* _DATA SHOWN_:
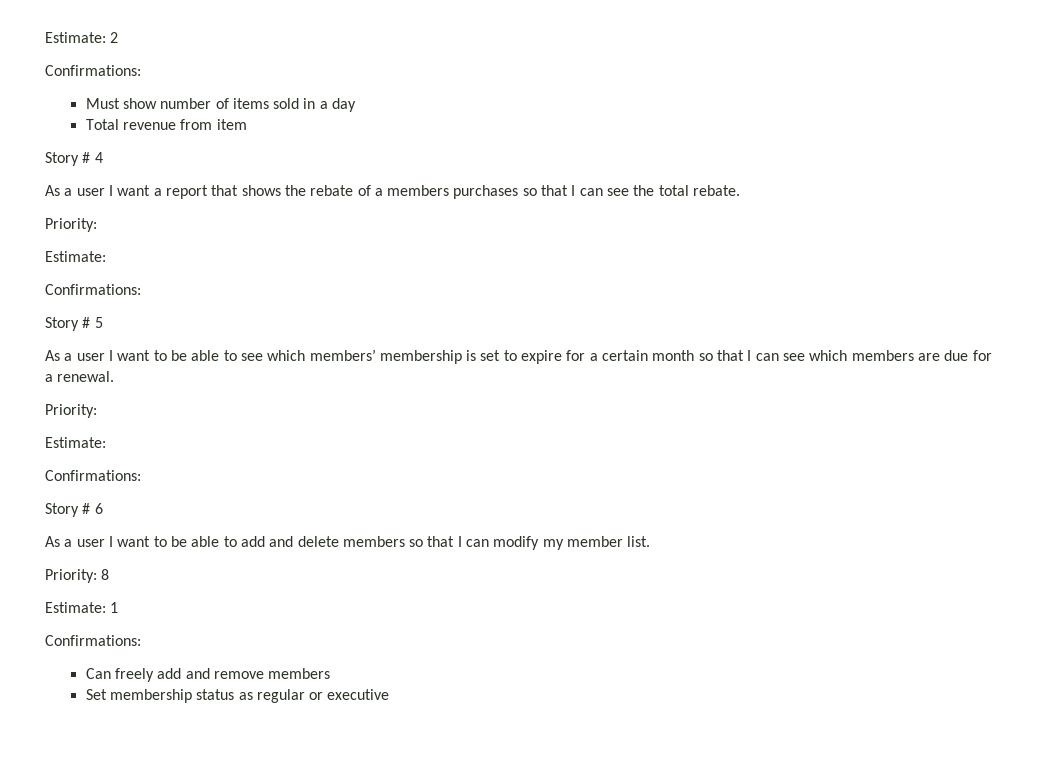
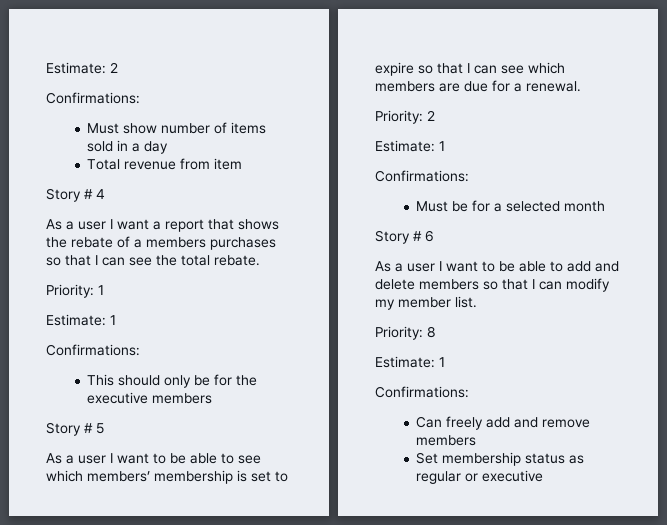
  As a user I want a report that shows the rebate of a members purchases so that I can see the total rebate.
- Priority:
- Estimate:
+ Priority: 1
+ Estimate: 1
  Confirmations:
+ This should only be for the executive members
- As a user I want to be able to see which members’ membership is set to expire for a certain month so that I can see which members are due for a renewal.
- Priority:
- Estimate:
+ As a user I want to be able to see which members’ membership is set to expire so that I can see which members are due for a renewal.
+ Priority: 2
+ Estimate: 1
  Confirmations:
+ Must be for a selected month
--
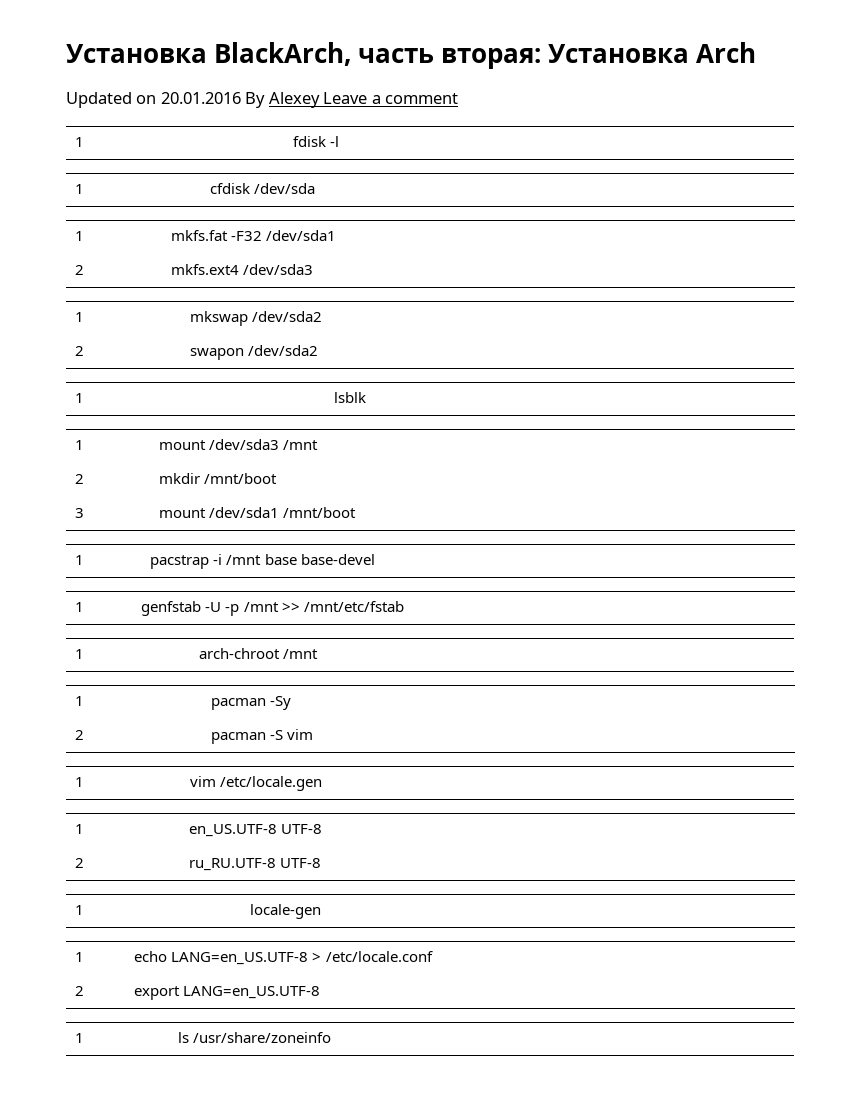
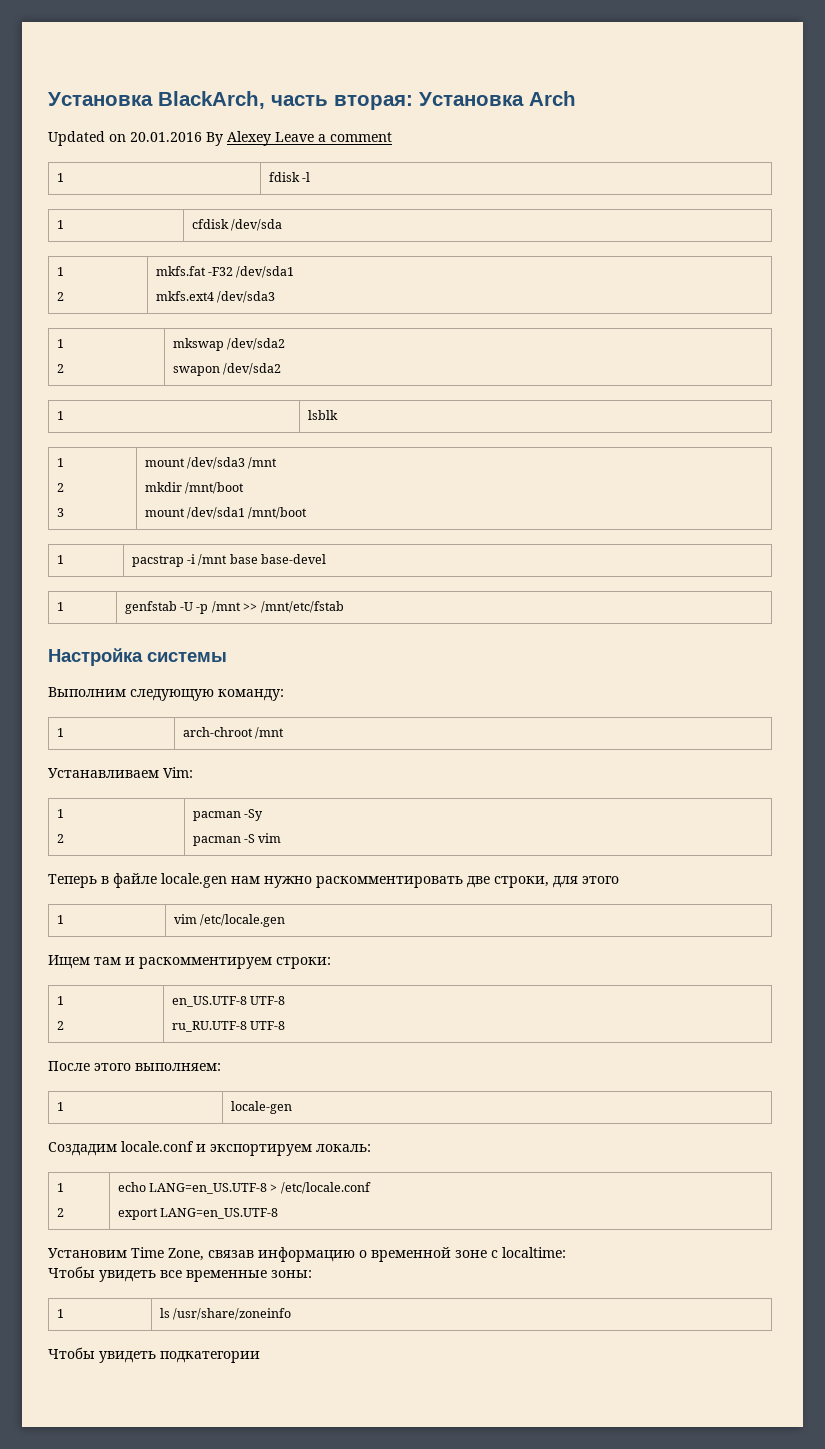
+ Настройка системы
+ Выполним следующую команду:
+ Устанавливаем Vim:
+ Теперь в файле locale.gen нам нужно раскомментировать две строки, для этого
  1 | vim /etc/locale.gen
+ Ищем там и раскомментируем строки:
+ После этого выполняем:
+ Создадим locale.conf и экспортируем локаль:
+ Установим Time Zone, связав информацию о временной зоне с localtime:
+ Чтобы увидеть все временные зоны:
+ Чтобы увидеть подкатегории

* _EXERCISE REQUIREMENTS_: Reproduce exactly, and only, the part of the listing above that begins at the line with "- As a user" and goes on through the line with "a selected month".

* _ANSWER SECTION_:
- As a user I want to be able to see which members’ membership is set to expire for a certain month so that I can see which members are due for a renewal.
- Priority:
- Estimate:
+ As a user I want to be able to see which members’ membership is set to expire so that I can see which members are due for a renewal.
+ Priority: 2
+ Estimate: 1
  Confirmations:
+ Must be for a selected month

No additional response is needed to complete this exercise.